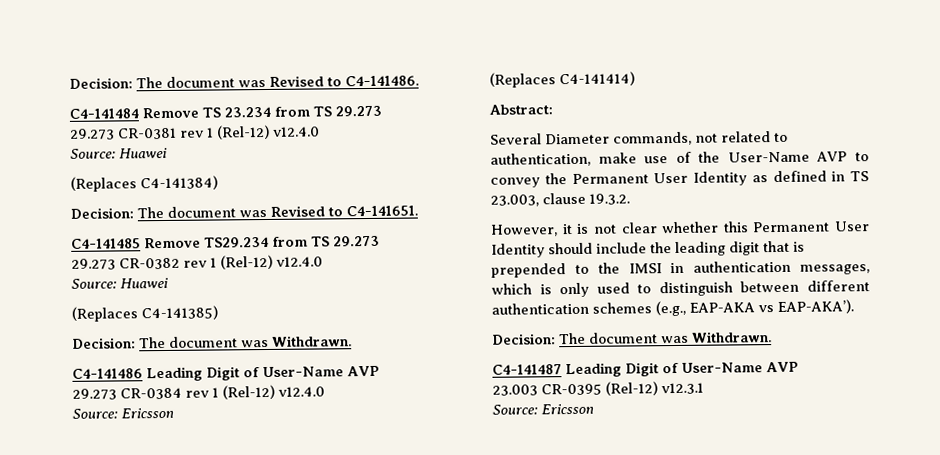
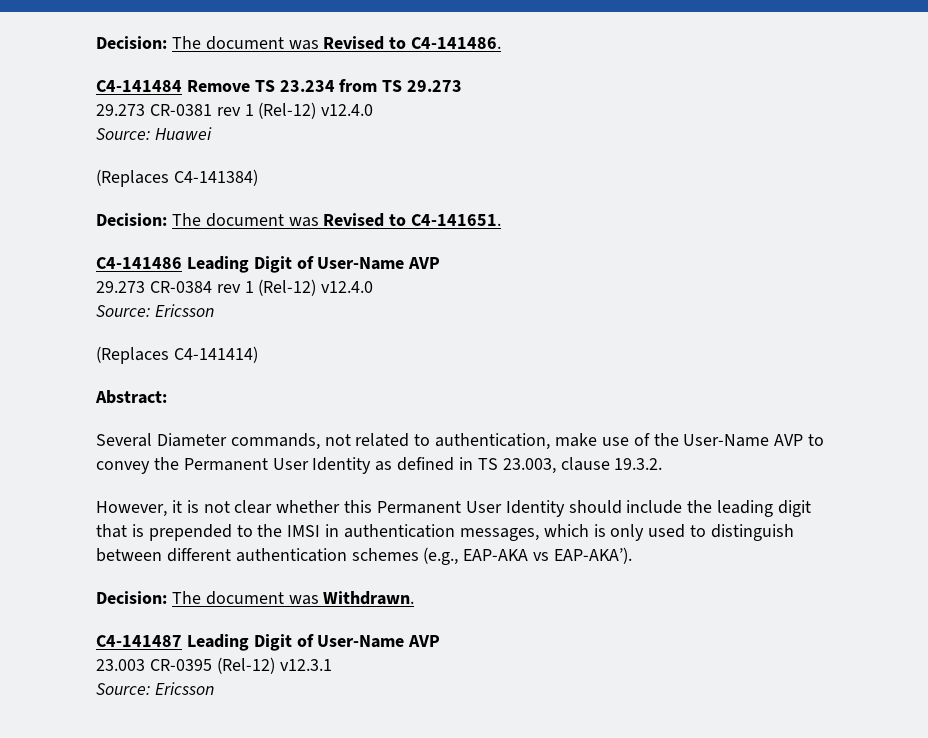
- C4-141485 Remove TS29.234 from TS 29.273
- 29.273 CR-0382 rev 1 (Rel-12) v12.4.0
- Source: Huawei
- (Replaces C4-141385)
- Decision: The document was Withdrawn.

━━━━

▶ [TASK DIRECTIONS]: Reproduce all the entries that precede this task, word for word, minus any pictures.

▶ [OUTPUT BELOW]:
- C4-141485 Remove TS29.234 from TS 29.273
- 29.273 CR-0382 rev 1 (Rel-12) v12.4.0
- Source: Huawei
- (Replaces C4-141385)
- Decision: The document was Withdrawn.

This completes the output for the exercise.